Abstract Background Early life environmental stressors play an important role in the development of multiple chronic disorders. Previous studies that used environmental risk scores (ERS) to assess the cumulative impact of environmental exposures on health are limited by the diversity of exposures included, especially for early life determinants. We used machine learning methods to build early life exposome risk scores for three health outcomes using environmental, molecular, and clinical data.
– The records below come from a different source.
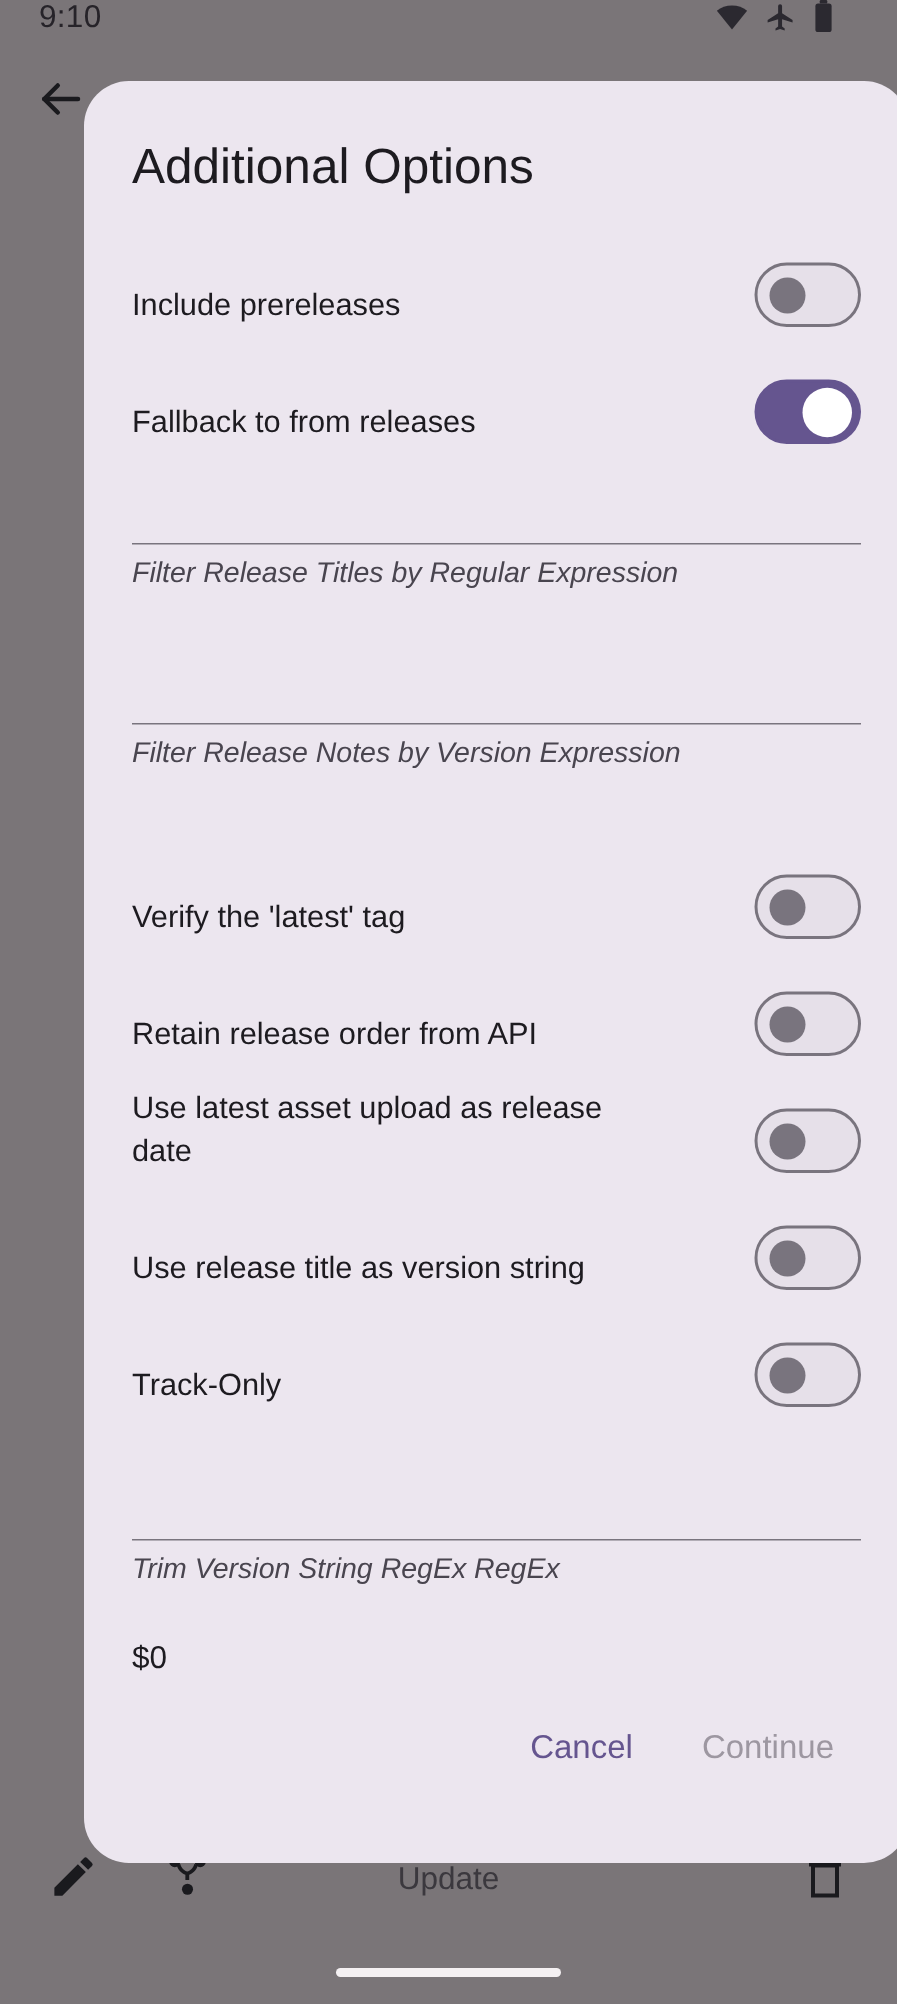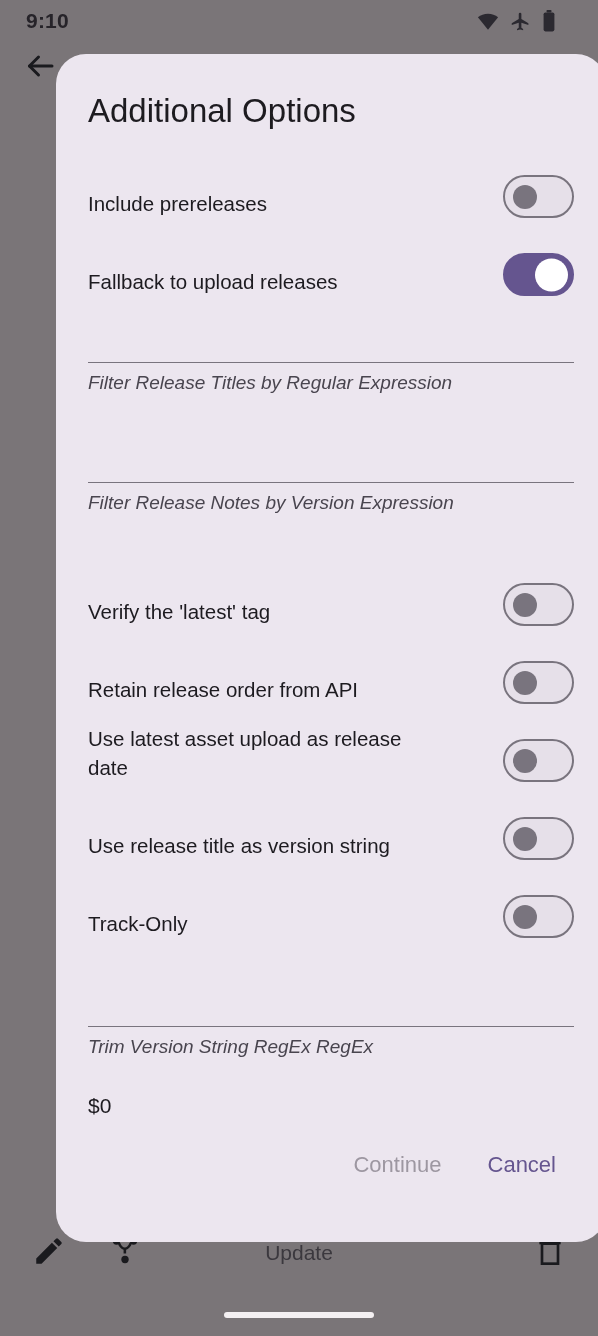"9:10" #status-bar { align-items: center -> flex-start; font-weight: bold -> none }
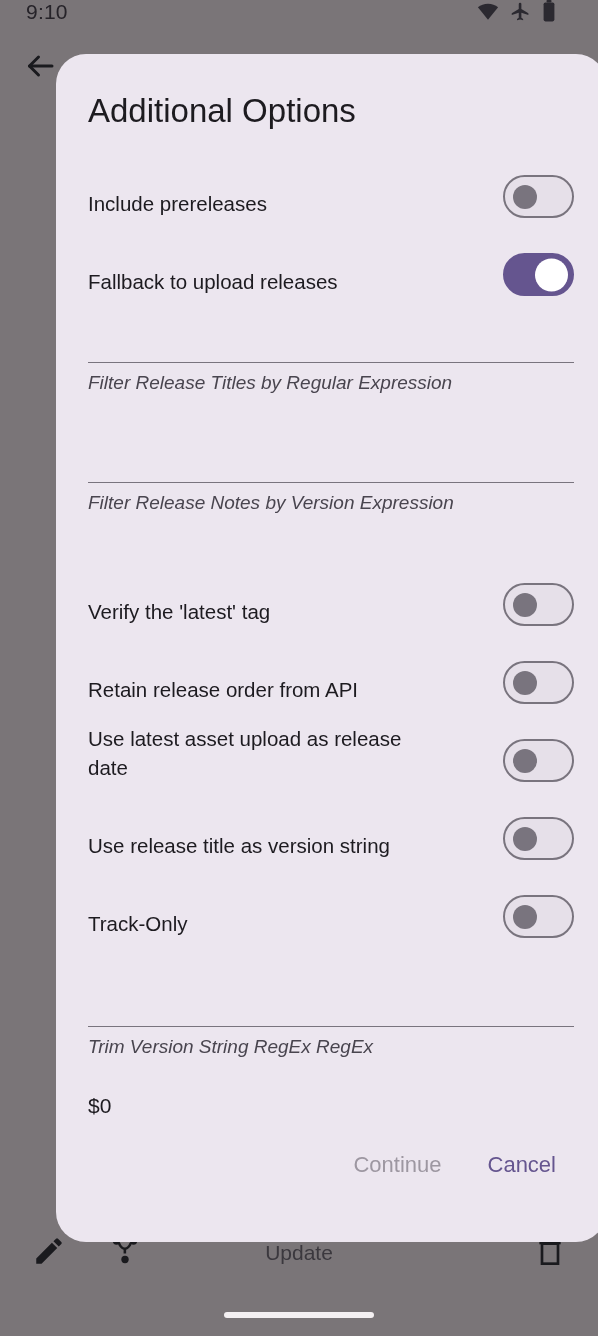"Fallback to upload releases" div.label { text: upload -> from }
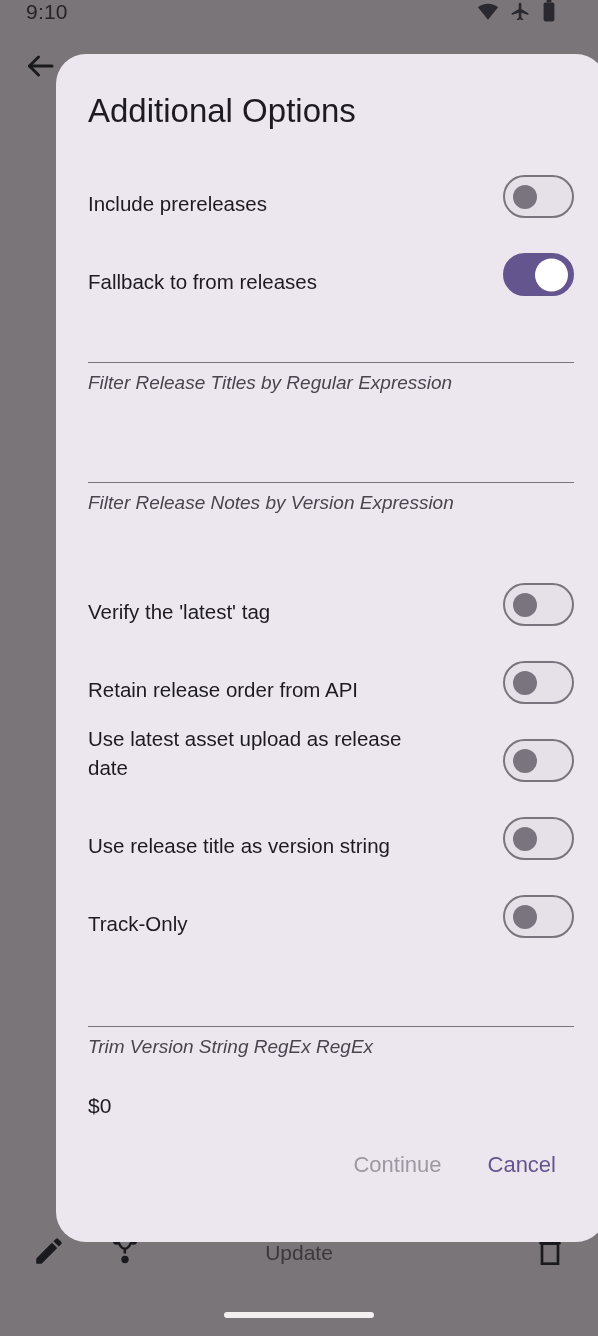"Continue" button.action { order: before "Cancel" -> after "Cancel" }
Methods In this study, we analyzed data from 1622 mother-child pairs from the HELIX European birth cohorts, using over 300 environmental, 100 child peripheral, and 18 mother-child clinical markers to compute environmental-clinical risk scores (ECRS) for child behavioral difficulties, metabolic syndrome, and lung function. ECRS were computed using LASSO, Random Forest and XGBoost. XGBoost ECRS were selected to extract local feature contributions using Shapley values and derive feature importance and interactions. Results ECRS captured 13%, 50% and 4% of the variance in mental, cardiometabolic, and respiratory health, respectively. We observed no significant differences in predictive performances between the above-mentioned methods.The most important predictive features were maternal stress, noise, and lifestyle exposures for mental health; proteome (mainly IL1B) and metabolome features for cardiometabolic health; child BMI and urine metabolites for respiratory health. Conclusions Besides their usefulness for epidemiological research, our risk scores show great potential to capture holistic individual level non-hereditary risk associations that can inform practitioners about actionable factors of high-risk children. As in the post-genetic era personalized prevention medicine will focus more and more on modifiable factors, we believe that such integrative approaches will be instrumental in shaping future healthcare paradigms.